A rede – Immunonet – é financiada pelo Programa de Cooperação Territorial Espaço Sudoeste Europeu (SUDOE) do FEDER e o valor (um milhão de euros) será distribuído pelos 13 parceiros da rede – onde se destacam os portugueses: Instituto de Medicina Molecular, através da Unidade de Imunologia Celular, o Instituto de Ciências Biomédicas Abel Salazar, através do Laboratório de Imunologia Mário Arala Chaves e a PME Biotecnol. A coordenação da rede está a cargo da Universidade de Vigo.

 

“O sudoeste europeu concentra um elevado número de investigadores na área da imunologia, e a IMUNONET pretende conjugar esforços, colaborar, partilhar ideias e equipamentos, no sentido de desenvolver novas imunoterapias”, elucida Manuel Vilanova, investigador do Instituto de Ciências Biomédicas Abel Salazar da Universidade do Porto.

 

A imunoterapia consiste no combate à doença recorrendo a anticorpos e citocinas (moléculas envolvidas na comunicação entre células biológicas, com um papel relevante na resposta imunológica).

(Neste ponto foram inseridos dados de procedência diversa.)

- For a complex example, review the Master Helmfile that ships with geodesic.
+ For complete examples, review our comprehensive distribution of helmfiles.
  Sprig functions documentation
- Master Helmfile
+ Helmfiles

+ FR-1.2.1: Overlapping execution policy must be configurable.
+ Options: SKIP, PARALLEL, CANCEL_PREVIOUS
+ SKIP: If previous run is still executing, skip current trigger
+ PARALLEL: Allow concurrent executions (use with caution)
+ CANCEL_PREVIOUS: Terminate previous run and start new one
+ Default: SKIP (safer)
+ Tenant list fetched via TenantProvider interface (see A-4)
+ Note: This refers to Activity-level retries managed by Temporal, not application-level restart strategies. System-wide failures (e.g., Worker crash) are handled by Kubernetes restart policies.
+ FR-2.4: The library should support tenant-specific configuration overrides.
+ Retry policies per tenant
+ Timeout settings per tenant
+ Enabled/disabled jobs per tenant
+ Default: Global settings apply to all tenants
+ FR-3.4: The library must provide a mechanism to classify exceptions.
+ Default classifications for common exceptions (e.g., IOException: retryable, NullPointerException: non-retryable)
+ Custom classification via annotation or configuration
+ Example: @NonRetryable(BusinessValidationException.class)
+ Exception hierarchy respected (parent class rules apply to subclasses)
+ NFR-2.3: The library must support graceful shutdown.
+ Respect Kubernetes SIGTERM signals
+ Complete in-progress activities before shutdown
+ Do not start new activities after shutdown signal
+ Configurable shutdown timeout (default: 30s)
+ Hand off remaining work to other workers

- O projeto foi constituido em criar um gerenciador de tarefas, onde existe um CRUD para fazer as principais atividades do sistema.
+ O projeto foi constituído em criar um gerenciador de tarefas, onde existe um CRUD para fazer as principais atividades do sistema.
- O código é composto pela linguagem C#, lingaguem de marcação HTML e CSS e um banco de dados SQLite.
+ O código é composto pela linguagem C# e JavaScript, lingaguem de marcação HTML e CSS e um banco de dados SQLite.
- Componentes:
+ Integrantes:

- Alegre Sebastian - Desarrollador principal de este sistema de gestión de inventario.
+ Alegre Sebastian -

Estas moléculas são desenvolvidas em laboratórios de investigação e, em fases posteriores, por empresas de biotecnologia.

 

Ensaios pré-clínicos

 

A rede permitirá não só desenvolver e patentear novos fármacos para imunoterapia, como promover a realização de ensaios pré-clínicos e clínicos, que permitam perspectivar a utilização das novas moléculas na prática médica.

 

“Pretendemos desenvolver e patentear novas moléculas como anticorpos, citocinas e proteínas de fusão anticorpos-citocinas que possam ter maior eficácia terapêutica no tratamento de doenças, em comparação com as terapias já disponíveis”, adianta Luís Graça, investigador do Instituto de Medicina Molecular, em Lisboa.

 

“A translação de tecnologia, ou seja, a aplicação do conhecimento produzido nas equipas de investigação em produtos ou ferramentas terapêuticas, que são desenvolvidos pelo sector empresarial da biotecnologia, é um dos objectivos principais desta rede”, continuou o investigador.